He was beginning to feel relieved. Elizabeth wasn’t going to cut up rough after all.
‘I swore I’d paint the town sky-blue scarlet unless she asked me in for a drink, and I gave her a lot of slosh about her influence over me and all that, until she nearly purred. So I went in with her and had a drink, and we danced a bit —’
‘Have you been there all this time?’
Hector stopped in surprise at the sudden sharpness of the question.
‘It’s not so very late,’ he said. ‘John —’
Elizabeth pushed him away and sat up sobbing:
‘That’s all you care, is it? That’s all you care. You go out leaving me heart-broken, and then you go fooling with Mabel for hours and hours, leaving me – leaving me —’
All the rage and self-pity that had apparently vanished was closing over her again.
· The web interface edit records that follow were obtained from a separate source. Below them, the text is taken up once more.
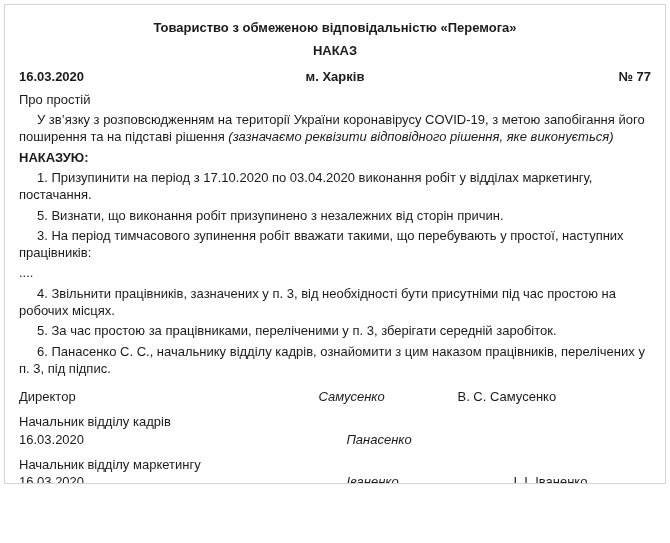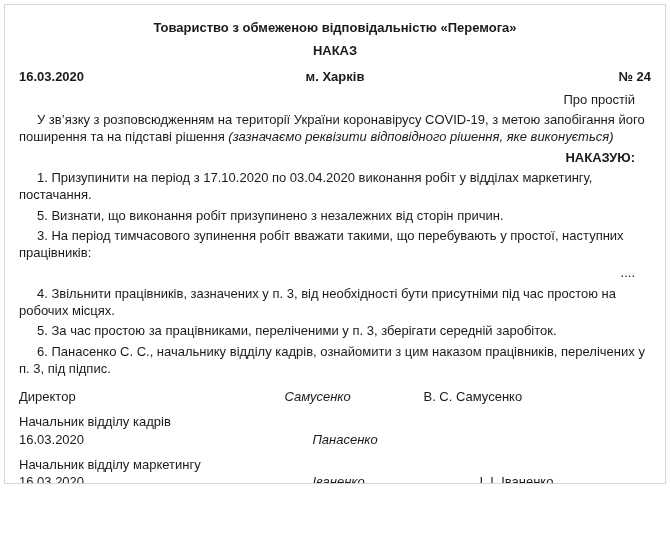"№ 24" div.meta-num { text: 24 -> 77 }
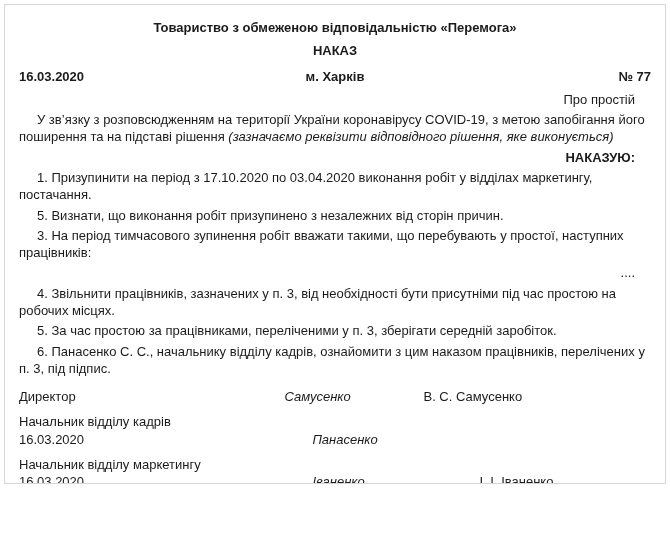"Про простій" p.flat { margin: 3px 16px -> 3px 0; text-align: right -> none }
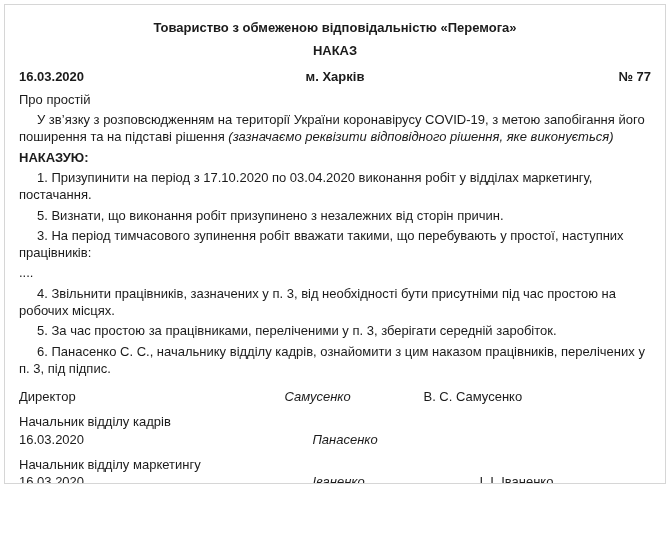"Самусенко" .sig-sign { margin-left: none -> 34px }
‘I had to tell you, don’t you see?’ Hector kept on repeating. ‘I have to be sure you won’t turn me down.’
He felt rather helpless; he had not expected her to be quite so jealous. He said so.
‘I’m not jealous!’ shrieked Elizabeth. ‘It would never come into my head to be jealous of anybody, let alone Mabel. I think jealousy is idiotic. I’m simply angry, because you could go out and enjoy yourself after hurting me so much.’
‘The hell you are!’ Hector began to feel angry too. Damned unreasonable, he thought.
Elizabeth slapped the hand he was trying to caress her with.
He got off the bed.
‘I might as well go and get roaring drunk,’ he said, making for the door.
Elizabeth sprang after him. ‘If you do,’ she said, ‘I’ll come and get drunk too.’
Her threat sounded like mere bravado even to herself. A sense of weakness came over her.
‘Don’t go,’ she said. ‘I can’t do without you.’
The reconciliation made them very happy. It also blinded them to the real issue between them which had obtruded itself nakedly enough in their quarrel, and as they sat cheek by cheek agreeing together what fools they had been their unanimity was more apparent than real. Elizabeth meant that she had been a fool to be miserable at all, since their love could never die, while Hector meant that he had been a fool to be jealous of a half-man like the minister. Elizabeth was now ready to regard Hector’s sojourn with Mabel merely as an attempt to distract himself from his unhappiness, and Hector was ready to look on Elizabeth’s friendliness to the minister as the polite amiability of a hostess; but they did not recognize that in so construing each other’s actions they had each left out a good deal of the truth.
‘We need a change of some kind,’ said Elizabeth finally, after turning over in her mind the various circumstances preceding the outburst. She was glad to lay the blame of it on Calderwick. ‘Let’s take a day off to-morrow.’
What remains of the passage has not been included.